Data extract
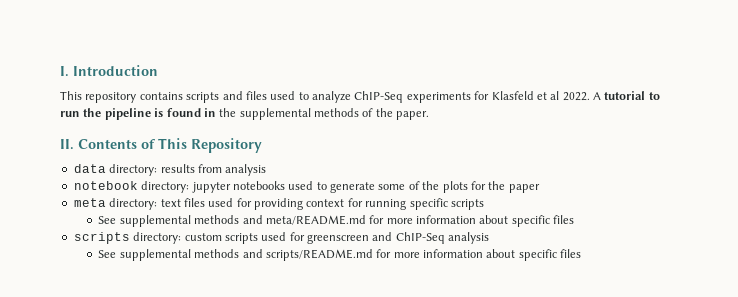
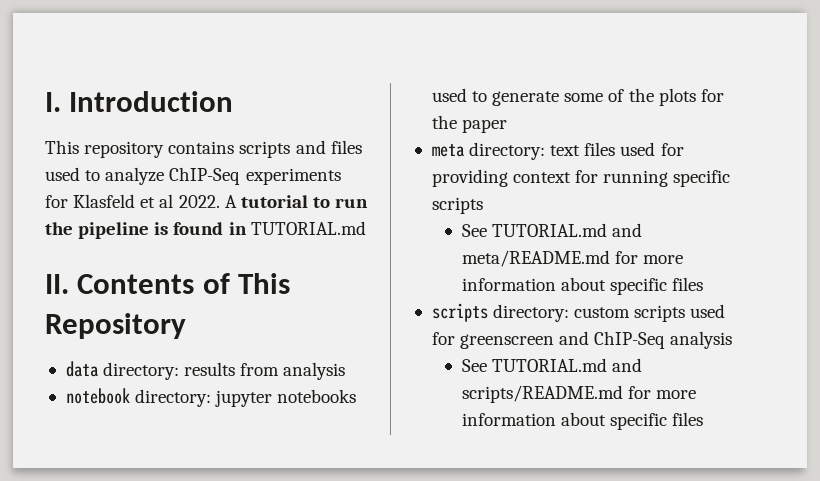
[219,108,430,120] the supplemental methods of the paper. -> [250,221,366,235] TUTORIAL.md
[119,215,240,227] supplemental methods -> [491,223,607,237] TUTORIAL.md
[119,249,240,261] supplemental methods -> [491,358,607,372] TUTORIAL.md

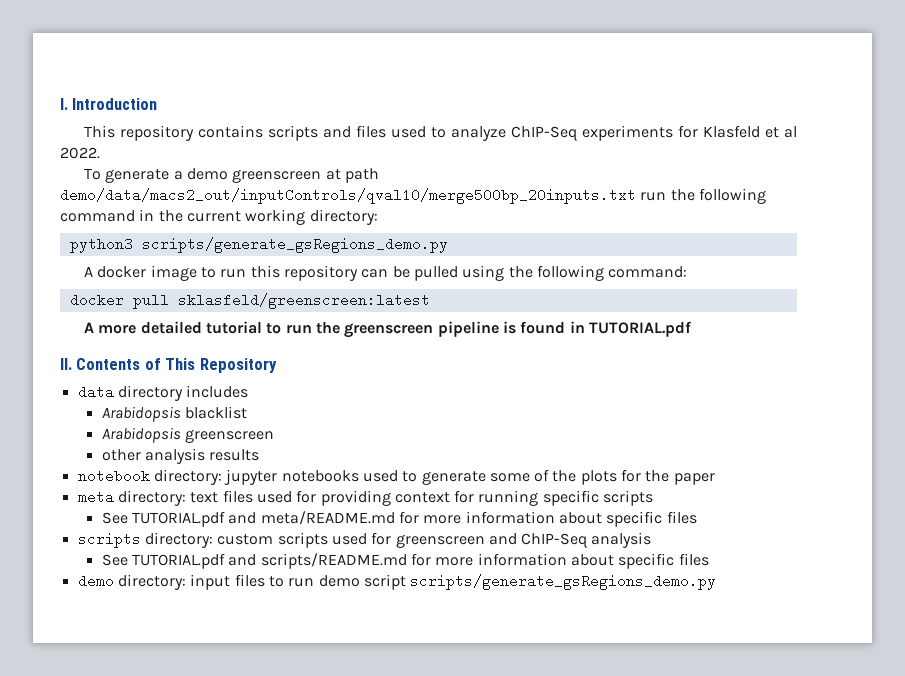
[224,195,237,208] A -> [84,168,379,183] [60,188,766,204] [60,209,378,225] [69,237,448,253] [84,265,688,281] [69,293,430,309] [84,321,202,334] // To generate a demo greenscreen at path demo/data/macs2_out/inputControls/qval10/merge500bp_20inputs.txt run the following command in the current working directory: // python3 scripts/generate_gsRegions_demo.py // A docker image to run this repository can be pulled using the following command: // docker pull sklasfeld/greenscreen:latest // A more detailed
(73, 228) none -> [344,323,434,338] greenscreen
[250,221,366,235] TUTORIAL.md -> [588,321,691,337] TUTORIAL.pdf
[103,362,180,380] directory: -> [117,385,249,401] [101,406,247,422] [101,427,274,443] [101,448,205,464] directory includes // Arabidopsis blacklist // Arabidopsis greenscreen // other analysis
[240,362,346,380] from analysis -> (260, 455) none
[491,223,607,237] TUTORIAL.md -> [131,511,225,527] TUTORIAL.pdf
[491,358,607,372] TUTORIAL.md -> [131,553,225,569] TUTORIAL.pdf
(704, 419) none -> [77,574,717,590] // demo directory: input files to run demo script scripts/generate_gsRegions_demo.py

Your task
Your answer must consist solely of the lines above between the line holding "[224,195,237,208] A ->" and the line holding "[491,223,607,237] TUTORIAL.md ->", inclusive, copied exactly.

Task result
[224,195,237,208] A -> [84,168,379,183] [60,188,766,204] [60,209,378,225] [69,237,448,253] [84,265,688,281] [69,293,430,309] [84,321,202,334] // To generate a demo greenscreen at path demo/data/macs2_out/inputControls/qval10/merge500bp_20inputs.txt run the following command in the current working directory: // python3 scripts/generate_gsRegions_demo.py // A docker image to run this repository can be pulled using the following command: // docker pull sklasfeld/greenscreen:latest // A more detailed
(73, 228) none -> [344,323,434,338] greenscreen
[250,221,366,235] TUTORIAL.md -> [588,321,691,337] TUTORIAL.pdf
[103,362,180,380] directory: -> [117,385,249,401] [101,406,247,422] [101,427,274,443] [101,448,205,464] directory includes // Arabidopsis blacklist // Arabidopsis greenscreen // other analysis
[240,362,346,380] from analysis -> (260, 455) none
[491,223,607,237] TUTORIAL.md -> [131,511,225,527] TUTORIAL.pdf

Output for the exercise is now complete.